DATA TO USE
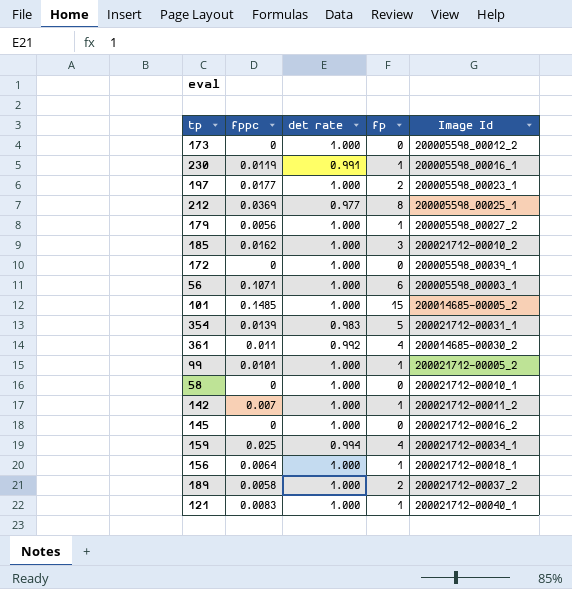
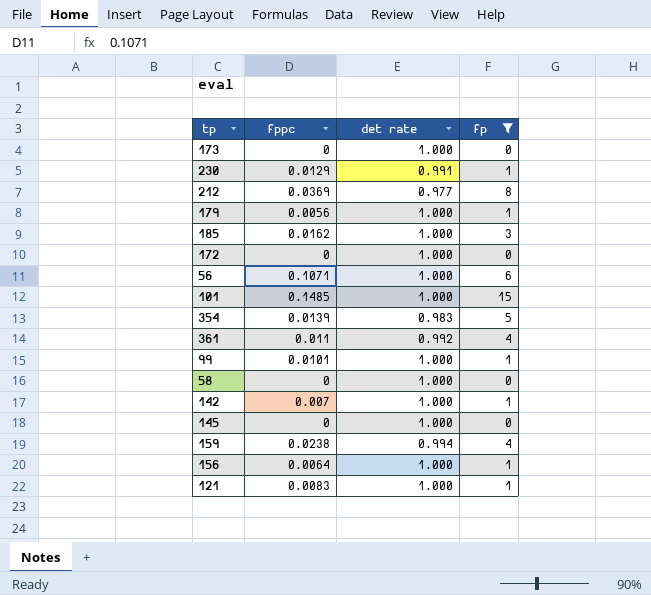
filter: none -> fp != 2
column Image Id | position: 5 -> none
230 | fppc: 0.0119 -> 0.0129
159 | fppc: 0.025 -> 0.0238

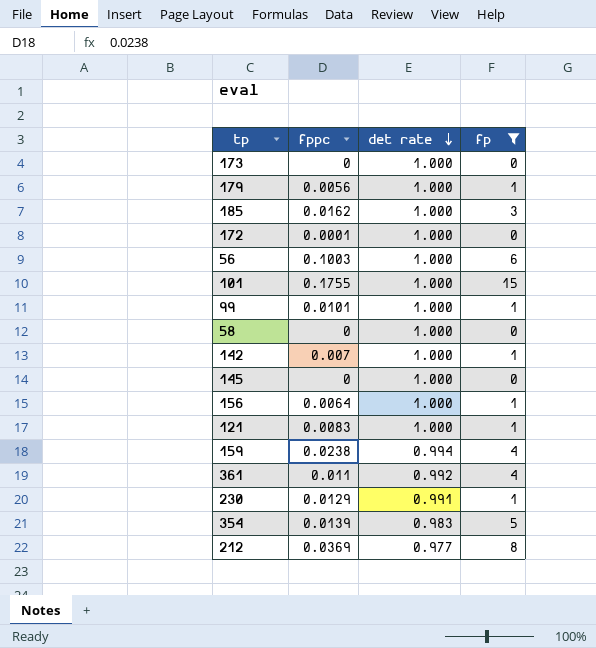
row order: none -> det rate descending
172 | fppc: 0 -> 0.0001
56 | fppc: 0.1071 -> 0.1003
101 | fppc: 0.1485 -> 0.1755

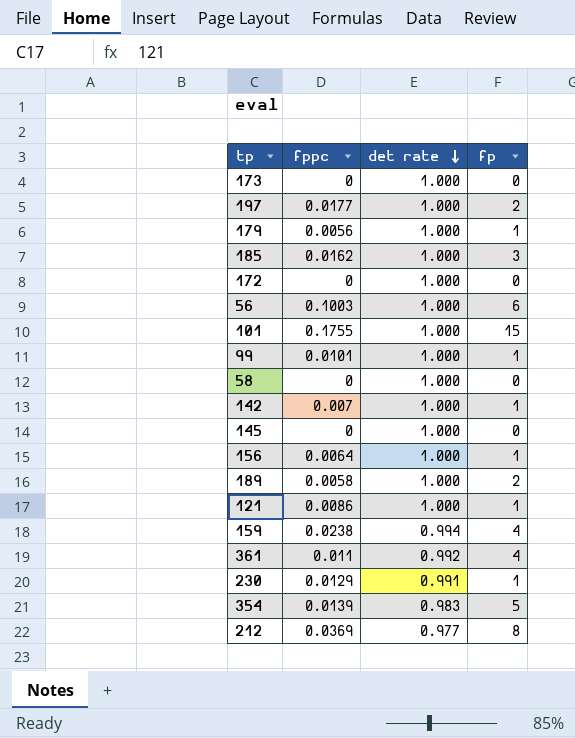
filter: fp != 2 -> none
172 | fppc: 0.0001 -> 0
121 | fppc: 0.0083 -> 0.0086

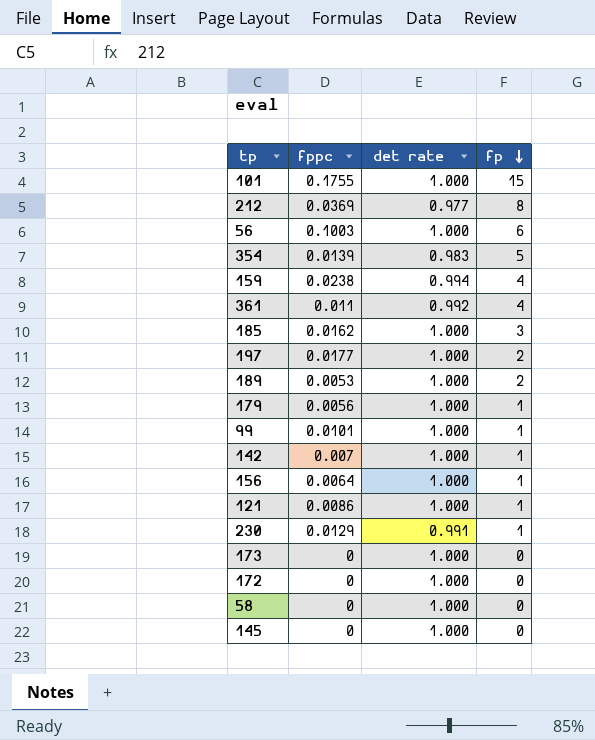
row order: det rate descending -> fp descending
189 | fppc: 0.0058 -> 0.0053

EXERCISE DETAILS
Give the lines again word for word, from the start of the records to the line holding "172 | fppc: 0.0001 -> 0", both included, and leave out any picture.

ANSWER TO THE PROBLEM
filter: none -> fp != 2
column Image Id | position: 5 -> none
230 | fppc: 0.0119 -> 0.0129
159 | fppc: 0.025 -> 0.0238

row order: none -> det rate descending
172 | fppc: 0 -> 0.0001
56 | fppc: 0.1071 -> 0.1003
101 | fppc: 0.1485 -> 0.1755

filter: fp != 2 -> none
172 | fppc: 0.0001 -> 0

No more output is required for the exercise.